Un loft sous une charpente
« La maison n’est pas posée comme dans un lotissement. Elle fait partie intégrante du village auquel elle est adossée, comme si elle avait été toujours là », apprécie Thomas. Si elle se coule dans le moule, c’est pour mieux réserver son originalité du côté de l’intime. À l’intérieur, le rez-de-chaussée est traité comme un loft. L’absence de porte – une proposition de l’architecte – convient parfaitement aux habitants qui n’ont pas pour autant l’impression d’avoir la chambre dans le salon. Seuls les éléments mobiliers esquissent des séparations : bibliothèque, sauna, placards, dressing, escalier. Ils ont été réalisés par Thomas, ancien menuisier et décorateur. À l’arrière, la cuisine s’étend le long d’un mur en béton qui forme un couloir. Mais rien n’est figé : montés tous deux sur roulettes, la cuisinière et le meuble à ustensiles et épices migrent sur la terrasse les jours de fritures ! De même que la boîte du sauna s’échappe de temps en temps à l’extérieur.

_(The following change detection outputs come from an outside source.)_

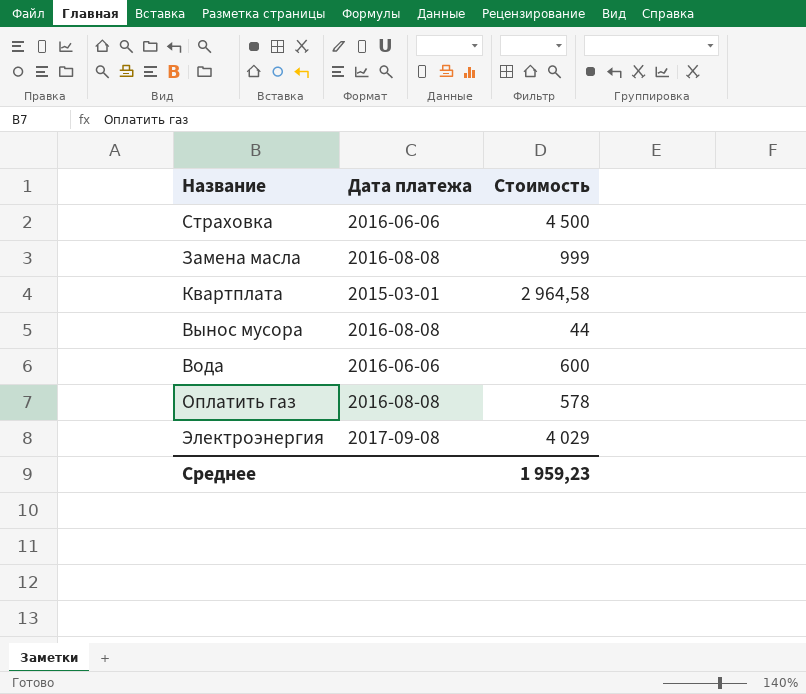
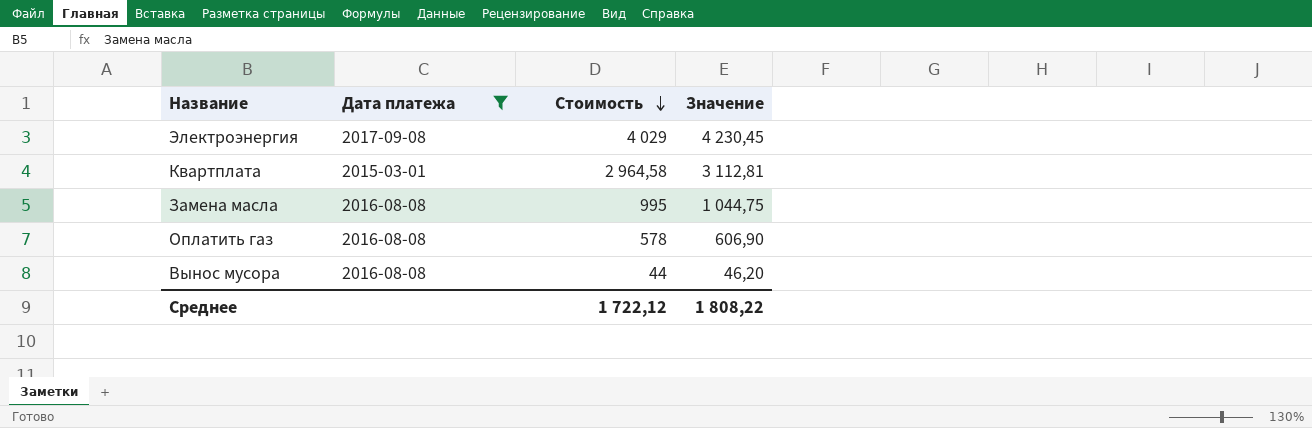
filter: none -> Дата платежа != 2016-06-06
row order: none -> Стоимость descending
column Значение | formula: none -> [Стоимость] * 1,05
Замена масла | Стоимость: 999 -> 995
Среднее | Стоимость: 1 959,23 -> 1 722,12

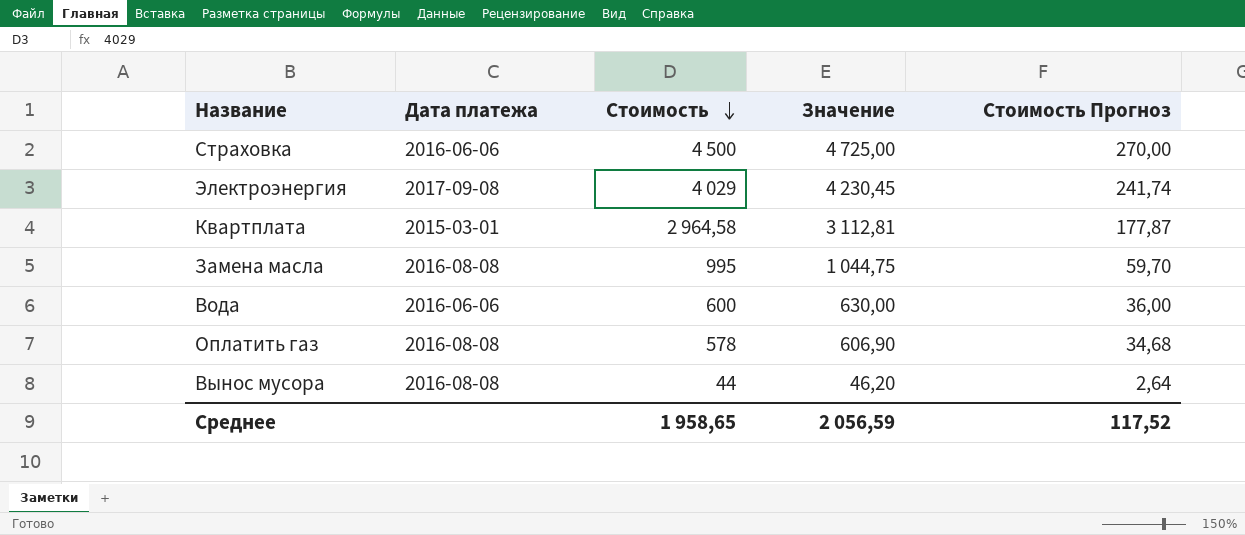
filter: Дата платежа != 2016-06-06 -> none
column Стоимость Прогноз | formula: none -> [Стоимость] * 0,06
Среднее | Стоимость: 1 722,12 -> 1 958,65
Среднее | Значение: 1 808,22 -> 2 056,59

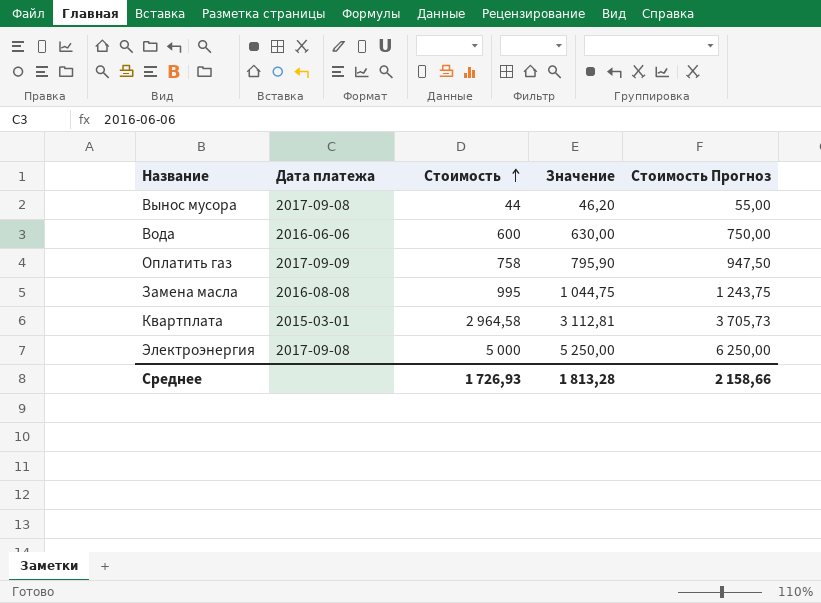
row order: Стоимость descending -> Стоимость ascending
column Стоимость Прогноз | formula: [Стоимость] * 0,06 -> [Стоимость] * 1,25
row Страховка: 2016-06-06 | 4 500 | 4 725,00 | 270,00 -> none
Вынос мусора | Дата платежа: 2016-08-08 -> 2017-09-08
Оплатить газ | Дата платежа: 2016-08-08 -> 2017-09-09
Оплатить газ | Стоимость: 578 -> 758
Оплатить газ | Значение: 606,90 -> 795,90
Электроэнергия | Стоимость: 4 029 -> 5 000
Электроэнергия | Значение: 4 230,45 -> 5 250,00
Среднее | Стоимость: 1 958,65 -> 1 726,93
Среднее | Значение: 2 056,59 -> 1 813,28
Среднее | Стоимость Прогноз: 117,52 -> 2 158,66

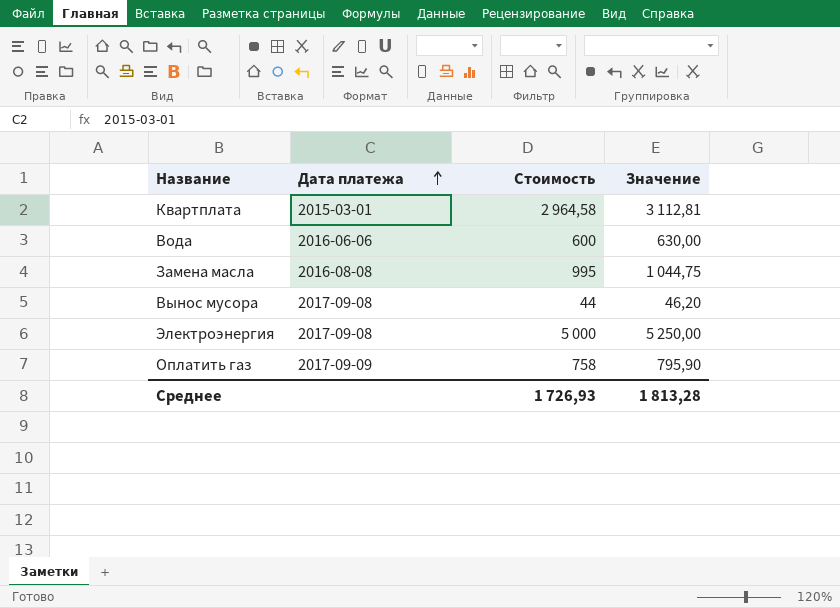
row order: Стоимость ascending -> Дата платежа ascending
column Стоимость Прогноз | formula: [Стоимость] * 1,25 -> none

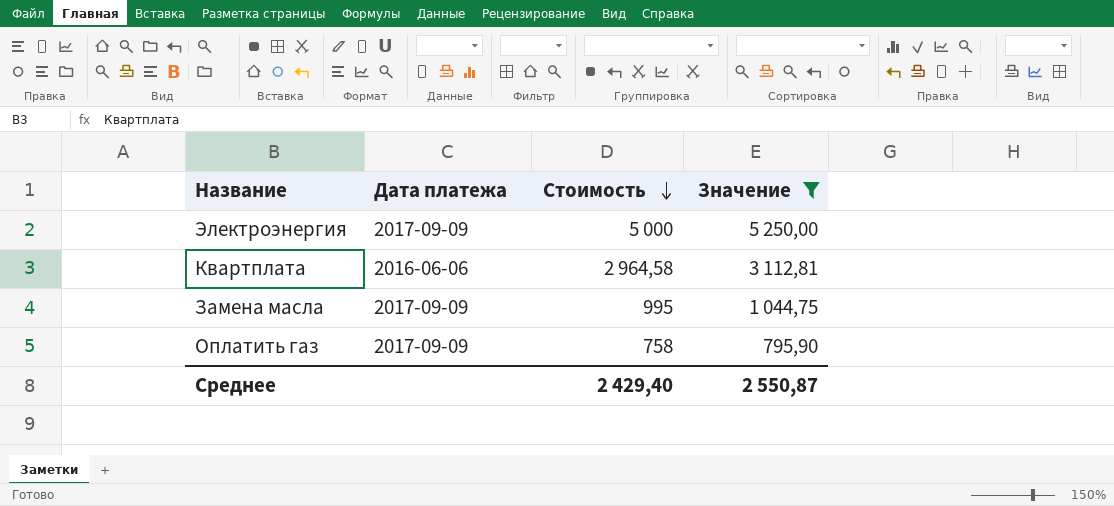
filter: none -> Значение >= 795,90
row order: Дата платежа ascending -> Стоимость descending
Электроэнергия | Дата платежа: 2017-09-08 -> 2017-09-09
Квартплата | Дата платежа: 2015-03-01 -> 2016-06-06
Замена масла | Дата платежа: 2016-08-08 -> 2017-09-09
Среднее | Стоимость: 1 726,93 -> 2 429,40
Среднее | Значение: 1 813,28 -> 2 550,87

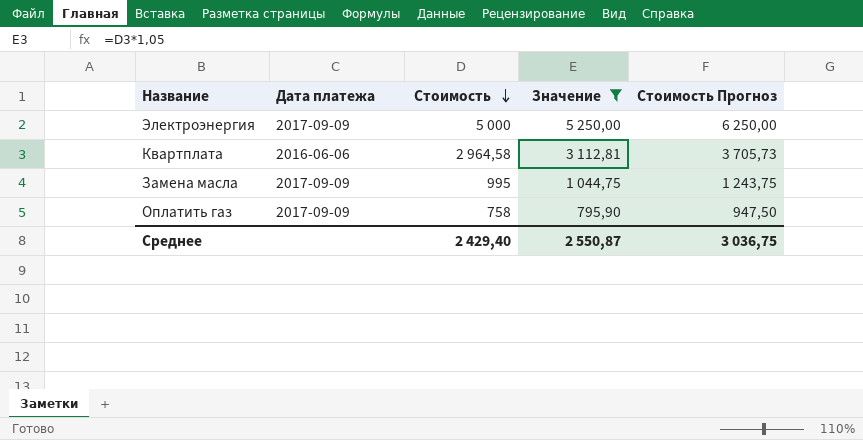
column Стоимость Прогноз | formula: none -> [Стоимость] * 1,25

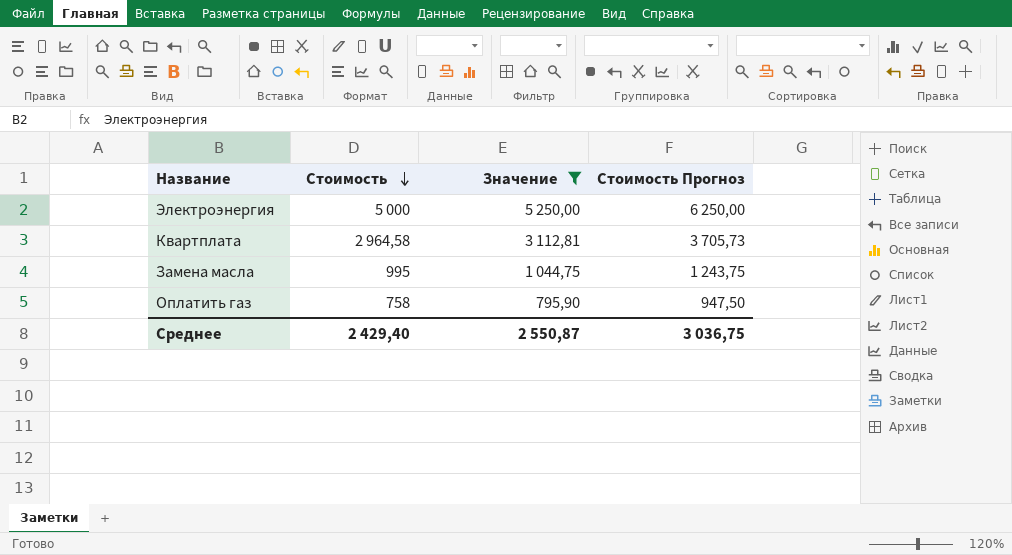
column Дата платежа | position: 2 -> none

Avec une hauteur sous faîtage de plus de 8 mètres, l’intégralité des fermettes industrielles qui composent la charpente est visible depuis le rez-de-chaussée. « Lorsqu’on lève les yeux, la maison explose verticalement », raconte l’architecte. « Tant qu’à faire, nous ne voulions pas de plafond du tout », ajoute Thomas. Et grâce à l’isolation par l’extérieur de 30 centimètres de ouate de cellulose, un poêle à bûches suffit pour chauffer toute l’habitation – complété par la chaleur sèche du sauna. Une mezzanine de 15 mètres carrés qui sert de bureau, de refuge pour la sieste ou de chambre d’amis, semble perchée au milieu des branches d’un arbre. Le vide de cette pièce apparaît « comme soustrait dans le fouillis de la structure », décrit l’architecte, et contraste avec la multiplication des petites sections de bois. Elle profite de la vue dégagée sur le lointain à l’est, à travers une baie vitrée inaccessible. Le pare-vapeur noir, laissé apparent derrière les voliges, donne un effet de grange investie telle quelle. « À l’agence, l’absence de finitions nous tient à cœur », explique Guillaume Eckly. Le reste de l’habitation ne comporte ni baguette ni placo, juste une peinture blanche qui laisse deviner les agglomérés des murs et un sol en béton. Les clients sont conquis par ce brutalisme mais reconnaissent que « l’esthétique de la maison ne supporte pas le superflu, elle se suffit à elle-même ». Depuis la rue, les visiteurs la confondent avec une grange et une fois dedans, une personne sur deux leur demande si les travaux sont finis. « C’est une habitation qui suscite une adhésion totale ou un rejet mais nous, depuis plus de trois ans, nous nous disons tous les jours que c’est la maison du bonheur ! », s’enthousiasment Thomas et Bernard.